大腸菌を宿主として増殖するミニFプラスミドの複製開始タンパク質RepEは二つの機能・すなわち複製開始因子として、二つ目にはrepE遺伝子の自己転写抑制因子として働く。前者はRepE単量体が、後者はRepE二量体が機能する。二量体から単量体への変換はDnaK分子シャペロンによって行われることを我々は明らかにした。この変換機構の詳細を分子レベルで明らかにするのが本研究の目的である。平成14年度は3つの課題を予定していたが、二つの課題について研究実績を報告する。(1)分子シャペロンとの相互作用が出来なくなったRepE変異体を分離し、それらの変異体の解析によりDnaK分子シャペロンとの相互作用領域を決める。新たに16個の変異体をPCR mutagenesisを用いて、分離した。これらの変異体の自己転写抑制活性は正常であり、二量体は形成できるが、オリジンの繰り返し配列には結合出来ない性質を示すものとして分離した。さらにこれらの変異体の変異位置を決めた。N末ドメインに変異が位置づけられた。今後DnaK, DnaJ, GrpEとこれら変異RepEの間の相互作用を調べる予定である。(2)RepE二量体の結晶化と構造解析。正常RepE二量体はタンパク質が凝集しやすく結晶化が困難であるから、N末ドメイン(分子量約15kD)の結晶化を試みた。この断片RepEタンパク質は二量体であることを二つの方法を用いて、確かめた。また結晶化に成功した。現在、解像度が上げる試み、重原子を入れる試みをしている。次に構造解析を行う。

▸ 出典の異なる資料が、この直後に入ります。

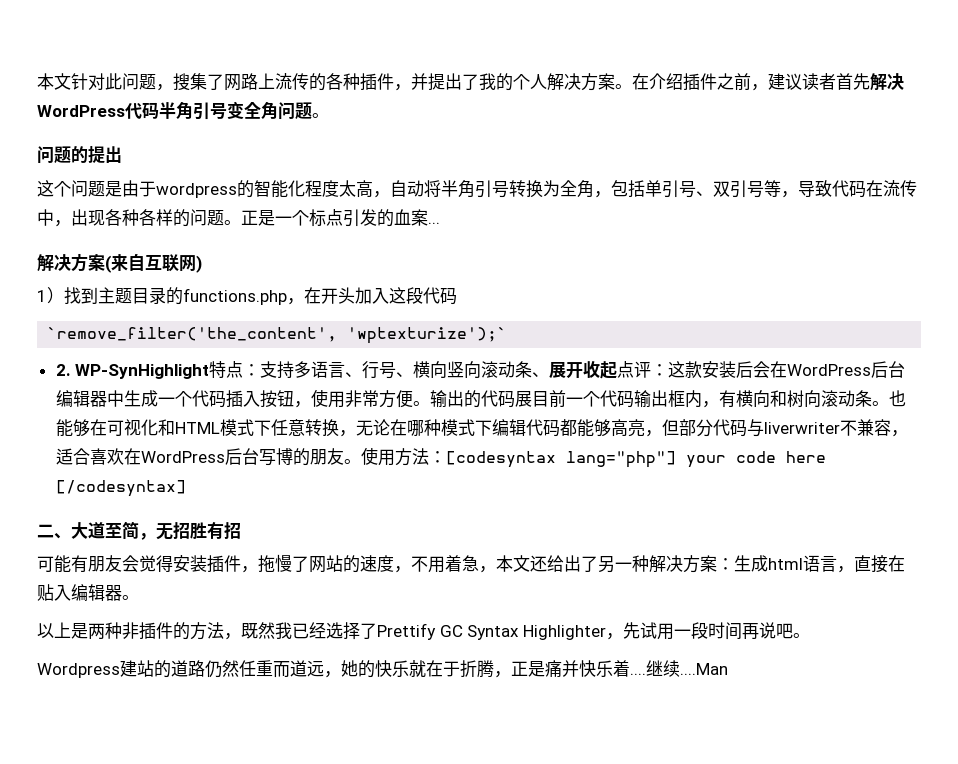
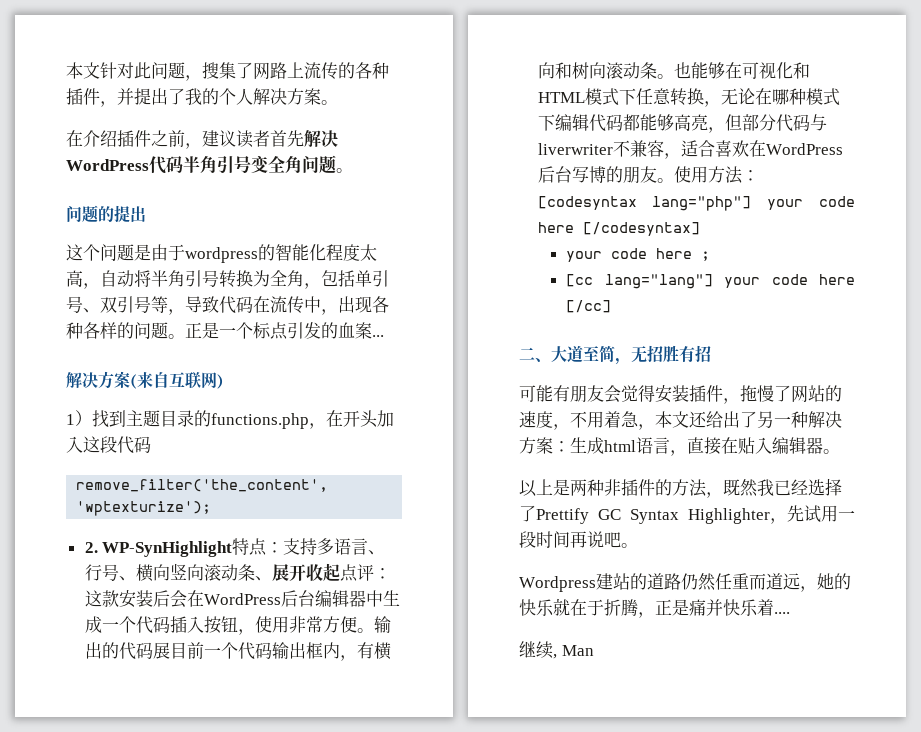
- 本文针对此问题，搜集了网路上流传的各种插件，并提出了我的个人解决方案。在介绍插件之前，建议读者首先解决WordPress代码半角引号变全角问题。
+ 本文针对此问题，搜集了网路上流传的各种插件，并提出了我的个人解决方案。
+ 在介绍插件之前，建议读者首先解决WordPress代码半角引号变全角问题。
- `remove_filter('the_content', 'wptexturize');`
+ remove_filter('the_content', 'wptexturize');
+ your code here ;
+ [cc lang="lang"] your code here [/cc]
- Wordpress建站的道路仍然任重而道远，她的快乐就在于折腾，正是痛并快乐着....继续....Man
+ Wordpress建站的道路仍然任重而道远，她的快乐就在于折腾，正是痛并快乐着....
+ 继续, Man

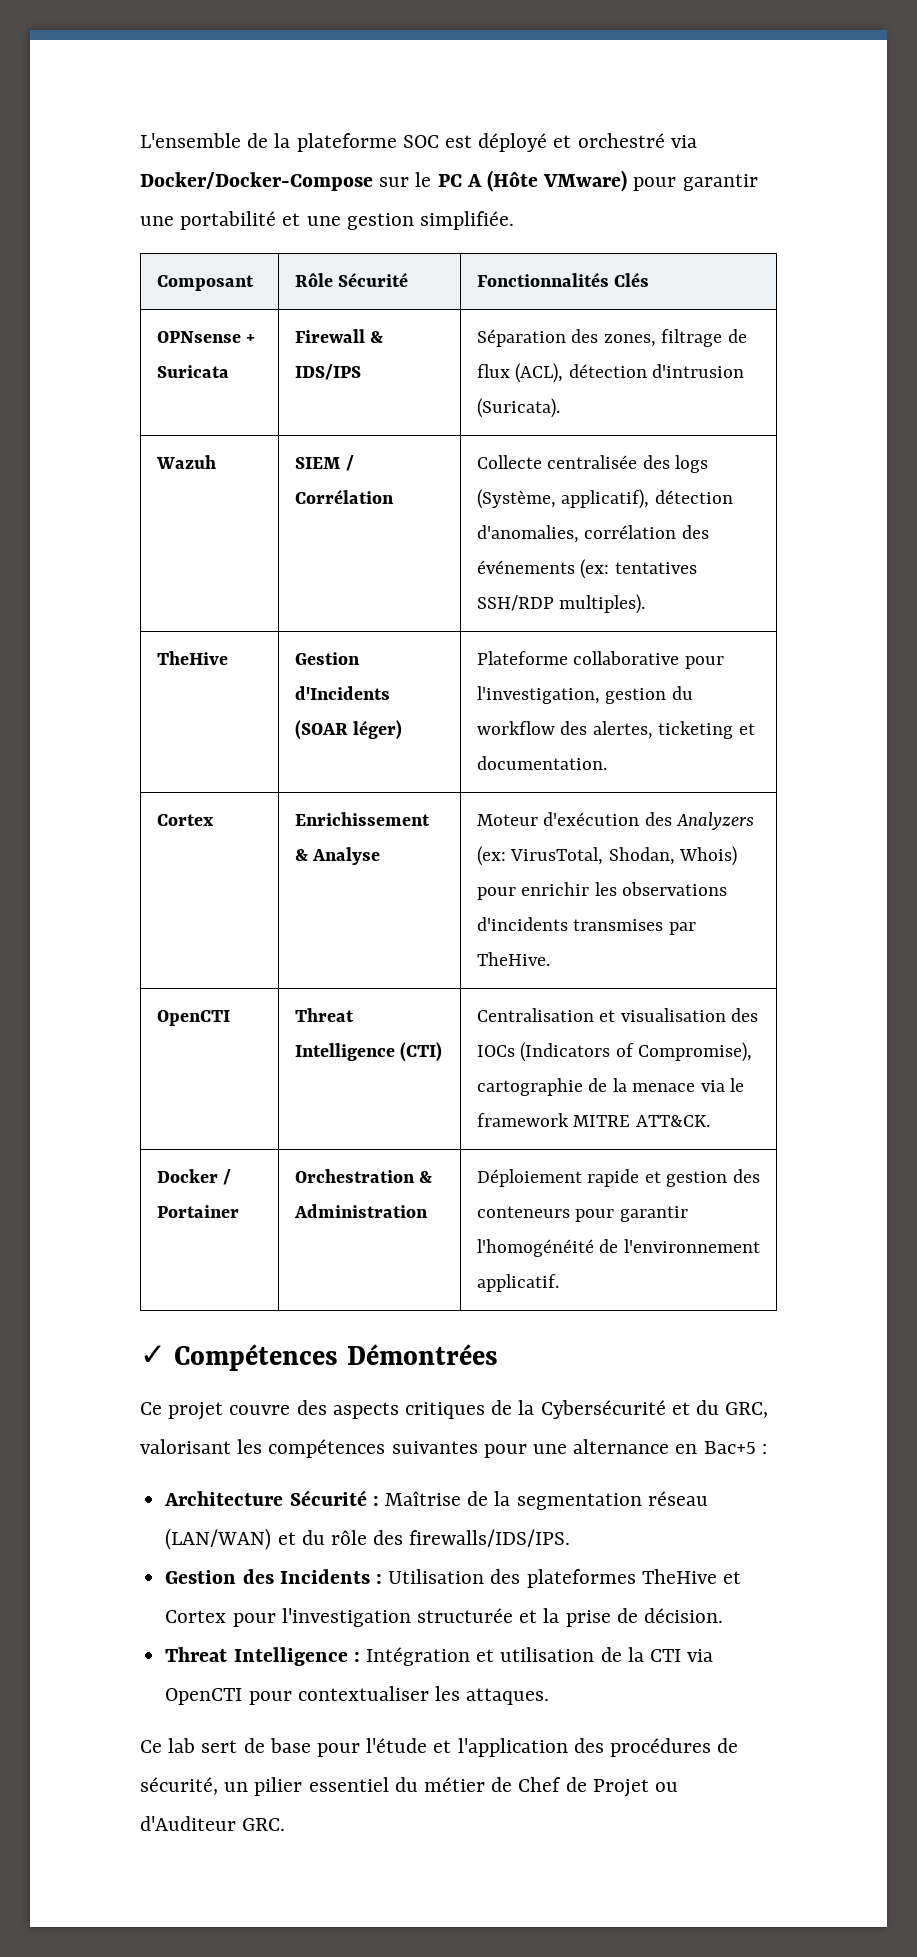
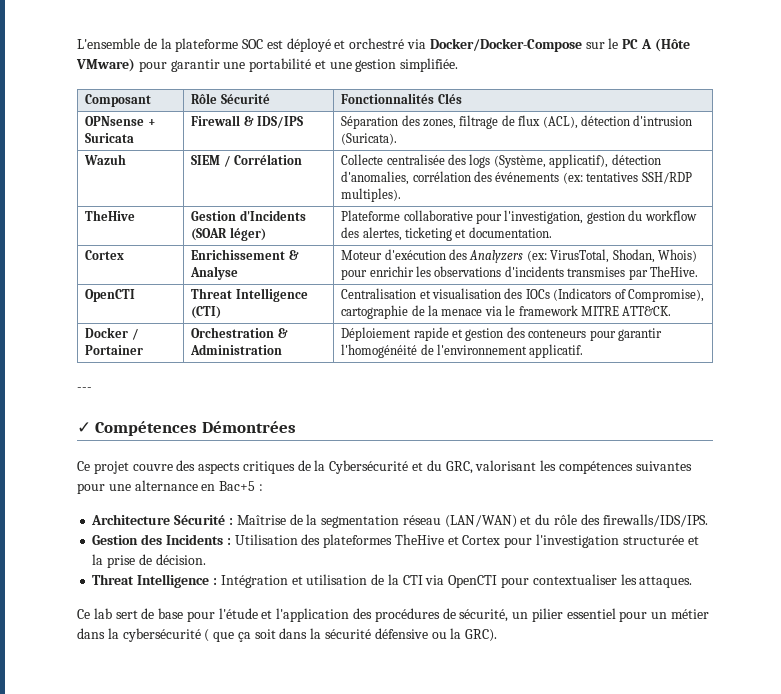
+ ---
- Ce lab sert de base pour l'étude et l'application des procédures de sécurité, un pilier essentiel du métier de Chef de Projet ou d'Auditeur GRC.
+ Ce lab sert de base pour l'étude et l'application des procédures de sécurité, un pilier essentiel pour un métier dans la cybersécurité ( que ça soit dans la sécurité défensive ou la GRC).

The host of the giant fungus is not responsible for the start of RepE replication, and the second machine is able to copy the start factor of replication and write the inhibitory factor of its own for the second time. The former was measured by RepE, and the latter by RepE. The binary body is called DnaK molecule, which is called the molecular weight of the molecule. The organization of this study is responsible for the understanding of the purpose of this study. In Pingcheng, the annual 3-year project is expected to be completed, and the second-year project is scheduled to be completed. (1) the molecular interaction is determined by the separation of RepE molecules and the analysis of the interaction field of DnaK molecules. There are 16 new models in which PCR mutagenesis are used and separated from each other. The inhibitory activity is normal, the two-dimensional body is formed, and the configuration is combined to show that the inhibitory activity is normal, that is, the inhibitory activity is normal, the binary body is formed, and the configuration is combined with each other. I don't know. I don't know. I don't know. At the end of the day, the location is very small. In the future, DnaK, DnaJ, GrpE will determine the RepE interaction between each other. (2) the crystallization and analysis of RepE binary structure. The normal RepE two-dimensional agglutination test was used to crystallize the RepE two-dimensional agglutination test, the N-terminal molecular weight (molecular weight is about 15kD) to crystallize. The fragment RepE was used to make sure that the two-dimensional method was used to determine the accuracy. The result was successfully crystallized. Now, in terms of resolution, heavy atoms are trapped and the heavy atoms are trapped. This is the second time to create an analytical line.